The second generation Deep Sea Sediment Resuspension System (DSSRS-II) was designed to simulate the deep sea sediment disturbances that will result from the future operation of manganese nodule mining collectors on the seafloor. In August and September 1994 the DSSRS-II was used to create the artificial resedimentation disturbance required for the Japan Deep Sea Impact Experiment (JET). This paper briefly describes the history of the DSSRS-II, its principal design and operational features and its performance during the JET study.


The Japan Deep Sea Impact Experiment (JET) is an environmental impact study being performed by the Metal Mining Agency of Japan (MMAJ) as part of the Ministry of International Trade and Industry" s project entitled Environmental Research for Manganese Nodule Development.
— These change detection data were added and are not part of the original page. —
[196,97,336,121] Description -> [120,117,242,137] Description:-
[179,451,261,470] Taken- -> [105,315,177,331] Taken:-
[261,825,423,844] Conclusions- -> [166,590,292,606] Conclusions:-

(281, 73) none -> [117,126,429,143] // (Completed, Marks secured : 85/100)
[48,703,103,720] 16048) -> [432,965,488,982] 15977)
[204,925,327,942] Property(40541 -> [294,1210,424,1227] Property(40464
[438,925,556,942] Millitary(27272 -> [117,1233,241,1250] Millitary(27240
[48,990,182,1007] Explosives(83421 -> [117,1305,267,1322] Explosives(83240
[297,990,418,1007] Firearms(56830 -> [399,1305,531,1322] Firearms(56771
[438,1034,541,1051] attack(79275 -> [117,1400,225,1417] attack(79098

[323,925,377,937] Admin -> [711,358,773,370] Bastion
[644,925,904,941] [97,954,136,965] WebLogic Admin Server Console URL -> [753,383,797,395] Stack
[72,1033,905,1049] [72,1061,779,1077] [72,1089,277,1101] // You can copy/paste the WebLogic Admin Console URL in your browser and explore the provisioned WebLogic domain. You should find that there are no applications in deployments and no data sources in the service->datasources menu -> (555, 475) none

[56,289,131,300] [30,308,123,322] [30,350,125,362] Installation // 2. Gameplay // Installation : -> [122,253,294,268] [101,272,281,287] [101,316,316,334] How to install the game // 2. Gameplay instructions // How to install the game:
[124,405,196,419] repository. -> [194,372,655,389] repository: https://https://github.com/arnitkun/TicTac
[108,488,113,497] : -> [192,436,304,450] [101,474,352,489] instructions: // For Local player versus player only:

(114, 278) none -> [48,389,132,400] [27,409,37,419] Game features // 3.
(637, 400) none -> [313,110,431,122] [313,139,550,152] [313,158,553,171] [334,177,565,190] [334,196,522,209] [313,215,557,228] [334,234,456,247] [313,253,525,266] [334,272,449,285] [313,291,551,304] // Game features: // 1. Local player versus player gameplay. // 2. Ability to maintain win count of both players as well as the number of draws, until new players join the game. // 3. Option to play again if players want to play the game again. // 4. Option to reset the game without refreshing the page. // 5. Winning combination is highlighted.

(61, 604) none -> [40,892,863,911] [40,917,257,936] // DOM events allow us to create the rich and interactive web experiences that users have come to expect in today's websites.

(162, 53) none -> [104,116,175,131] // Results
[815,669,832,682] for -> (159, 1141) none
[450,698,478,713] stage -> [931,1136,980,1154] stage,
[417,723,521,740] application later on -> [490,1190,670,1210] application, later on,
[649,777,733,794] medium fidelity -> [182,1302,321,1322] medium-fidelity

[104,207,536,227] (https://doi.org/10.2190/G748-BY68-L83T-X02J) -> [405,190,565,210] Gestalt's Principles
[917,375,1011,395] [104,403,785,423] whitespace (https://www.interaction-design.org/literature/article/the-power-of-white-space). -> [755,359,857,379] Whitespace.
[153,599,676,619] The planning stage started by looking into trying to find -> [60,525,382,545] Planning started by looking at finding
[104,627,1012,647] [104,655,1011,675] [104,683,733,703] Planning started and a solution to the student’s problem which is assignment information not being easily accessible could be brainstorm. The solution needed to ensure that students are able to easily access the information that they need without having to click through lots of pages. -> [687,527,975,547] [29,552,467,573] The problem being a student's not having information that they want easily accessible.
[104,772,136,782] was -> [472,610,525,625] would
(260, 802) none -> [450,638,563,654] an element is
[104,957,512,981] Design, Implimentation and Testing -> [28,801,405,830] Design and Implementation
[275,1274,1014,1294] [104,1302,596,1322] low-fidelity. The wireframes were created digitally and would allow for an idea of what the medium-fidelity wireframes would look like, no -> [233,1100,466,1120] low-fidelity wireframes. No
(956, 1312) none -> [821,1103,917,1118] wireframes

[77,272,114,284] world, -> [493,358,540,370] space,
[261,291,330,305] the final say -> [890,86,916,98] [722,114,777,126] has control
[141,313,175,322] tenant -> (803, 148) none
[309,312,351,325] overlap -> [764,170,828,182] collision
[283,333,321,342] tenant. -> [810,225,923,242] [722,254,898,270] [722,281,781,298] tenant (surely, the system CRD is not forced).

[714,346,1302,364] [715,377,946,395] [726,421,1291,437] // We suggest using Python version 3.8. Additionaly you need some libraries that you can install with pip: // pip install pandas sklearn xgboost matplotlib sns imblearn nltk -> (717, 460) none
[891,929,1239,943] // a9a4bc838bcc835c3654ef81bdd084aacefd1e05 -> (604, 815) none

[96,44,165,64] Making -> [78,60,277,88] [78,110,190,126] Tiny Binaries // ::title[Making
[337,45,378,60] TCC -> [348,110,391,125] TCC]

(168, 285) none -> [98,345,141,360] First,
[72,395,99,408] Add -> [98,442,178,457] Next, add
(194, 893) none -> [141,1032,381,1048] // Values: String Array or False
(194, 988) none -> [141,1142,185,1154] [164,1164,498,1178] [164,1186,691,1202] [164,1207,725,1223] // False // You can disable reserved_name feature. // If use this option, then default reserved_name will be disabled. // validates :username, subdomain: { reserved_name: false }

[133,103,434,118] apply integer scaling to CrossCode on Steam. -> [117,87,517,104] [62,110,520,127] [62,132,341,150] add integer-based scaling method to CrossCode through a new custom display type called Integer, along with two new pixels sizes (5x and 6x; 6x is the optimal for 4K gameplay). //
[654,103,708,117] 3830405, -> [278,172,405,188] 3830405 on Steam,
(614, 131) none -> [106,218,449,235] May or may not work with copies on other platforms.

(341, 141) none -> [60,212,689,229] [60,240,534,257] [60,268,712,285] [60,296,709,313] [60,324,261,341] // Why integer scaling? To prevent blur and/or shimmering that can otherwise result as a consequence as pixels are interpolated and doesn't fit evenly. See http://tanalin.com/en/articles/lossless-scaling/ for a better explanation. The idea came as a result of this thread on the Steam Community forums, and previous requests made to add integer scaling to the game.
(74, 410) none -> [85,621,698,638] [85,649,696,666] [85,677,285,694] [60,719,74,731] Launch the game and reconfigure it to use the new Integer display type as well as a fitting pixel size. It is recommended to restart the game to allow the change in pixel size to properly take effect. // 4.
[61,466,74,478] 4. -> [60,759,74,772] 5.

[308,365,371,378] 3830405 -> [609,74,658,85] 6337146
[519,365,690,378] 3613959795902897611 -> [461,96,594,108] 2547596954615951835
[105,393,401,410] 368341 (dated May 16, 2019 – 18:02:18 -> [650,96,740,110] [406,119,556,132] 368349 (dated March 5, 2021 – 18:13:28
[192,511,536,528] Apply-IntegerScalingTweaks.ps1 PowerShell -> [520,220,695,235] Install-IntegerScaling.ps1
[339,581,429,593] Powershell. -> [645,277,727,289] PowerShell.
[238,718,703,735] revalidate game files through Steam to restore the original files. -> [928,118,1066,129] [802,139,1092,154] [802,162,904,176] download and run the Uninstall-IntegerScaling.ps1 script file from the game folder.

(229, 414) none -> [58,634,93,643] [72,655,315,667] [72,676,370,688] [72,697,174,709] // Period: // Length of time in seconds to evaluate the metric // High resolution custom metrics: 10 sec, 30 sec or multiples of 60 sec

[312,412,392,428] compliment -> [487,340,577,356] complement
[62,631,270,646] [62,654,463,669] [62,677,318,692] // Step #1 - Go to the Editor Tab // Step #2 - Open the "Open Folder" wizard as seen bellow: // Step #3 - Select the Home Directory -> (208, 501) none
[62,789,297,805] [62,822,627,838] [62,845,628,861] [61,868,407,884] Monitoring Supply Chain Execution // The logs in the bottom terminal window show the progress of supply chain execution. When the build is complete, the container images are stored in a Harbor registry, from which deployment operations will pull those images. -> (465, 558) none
JET is aimed at studying the chemical, biological and physical responses expected to result from deep sea mining of manganese nodules. As part of this study an artificial rcsedimentation disturbance was created in an experimental area in which numerous surveys were carried out to determine pre- and post-disturbance conditions. The device used to create the resedimentation (known as DSSRS-II) is a passively towed, sled mounted, hydraulic dredging machine.


A prototype Deep Sea Sediment Resuspension System (DSSRS-I) was designed and constructed in 1991 by the National Oceanic and Atmospheric Administration of the USA (NOAA). This special purpose passively towed vehicle, designed to simulate the sediment disturbance created by a seafloor nodule collector, was used in NOAA" s 1991 and 1992 BIE studies. Its design and operation are described by McGinnis and Petters (1993). Despite these similarities there are fundamental design differences between the prototype and second generation machines. These differences include the height at which sediment is discharged, the shape and number of dredge heads, the method of loosening or fluidising the sediment and the number of lift pumps.